Principles of Consolidation

 

The condensed consolidated financial statements include the accounts of the Company and all of its wholly-owned subsidiary, Drnq Budz Inc. All significant inter-company balances and transactions have been eliminated in consolidation.

 

Use of Estimates

 

The preparation of condensed consolidated financial statements in conformity with GAAP requires management to make estimates and assumptions that affect the reported amounts of assets and liabilities and disclosure of contingent assets and liabilities at the date of the financial statements and the reported amounts of expenses during the reporting period. Some of these judgments can be subjective and complex, and, consequently, actual results may differ from these estimates.

 

Recent Accounting Pronouncements

 

The Company has reviewed all recently issued, but not yet effective, accounting pronouncements and does not believe the future adoption of any such pronouncements may be expected to cause a material impact on our financial statements.

 

Cash

 

Cash consist of cash and highly liquid investments with remaining maturities of less than ninety days at the date of purchase.
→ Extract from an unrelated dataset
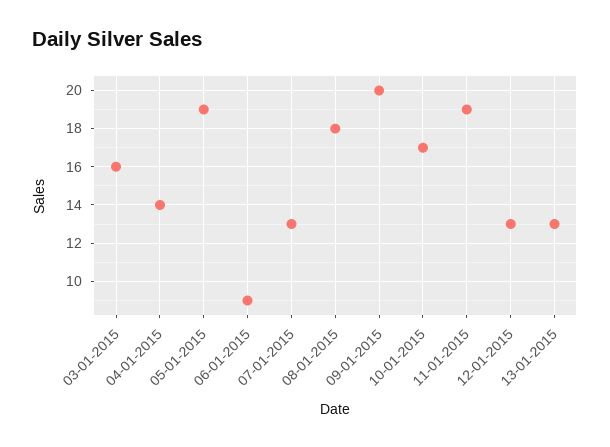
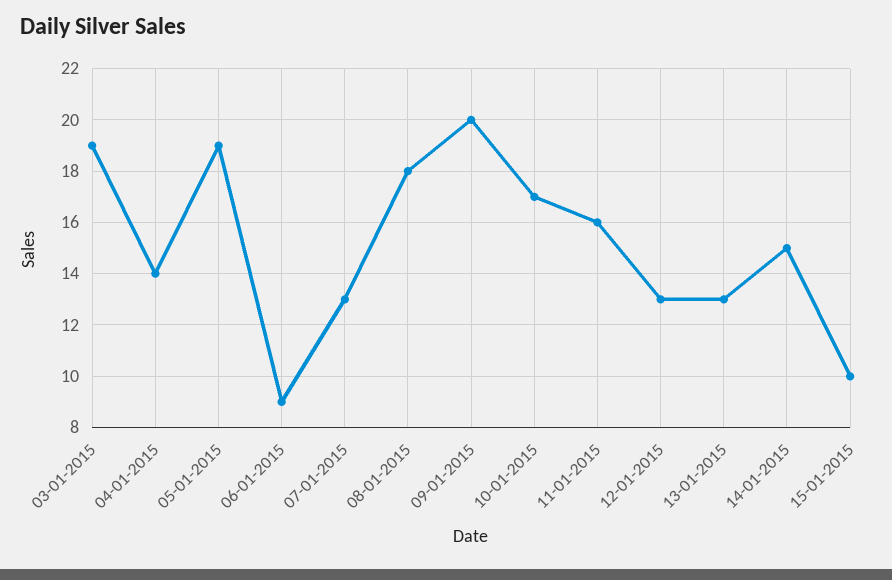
03-01-2015: 16 -> 19
11-01-2015: 19 -> 16
14-01-2015: none -> 15
15-01-2015: none -> 10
We maintain cash and cash equivalent balances with financial institutions that exceed federally-insured limits. We have not experienced any losses related to these balances, and we believe credit risk to be minimal. The Company does not have any cash equivalents.

 

NOTE 3 - RELATED PARTY CONSIDERATIONS

 

During the six months ended June 30, 2021, a former related party advanced $55, and the Company repaid $17 of advances.

 

During the six months ended June 30, 2022 and 2021, the Company’s Principal Executive Officer advanced to the Company of $313 and $3,435, respectively, by paying operating and marketing expenses on behalf of the Company.

 

During the six months ended June 30, 2022 and 2021, the Company’s Principal Executive Officer advanced to the Company an amount of $0 and $500, respectively.

 

As of June 30, 2022, and December 31, 2021, the Company was obliged to the Principal Executive Officer, for an unsecured, noninterest bearing demand loan balance of $15,998 and $15,685, respectively.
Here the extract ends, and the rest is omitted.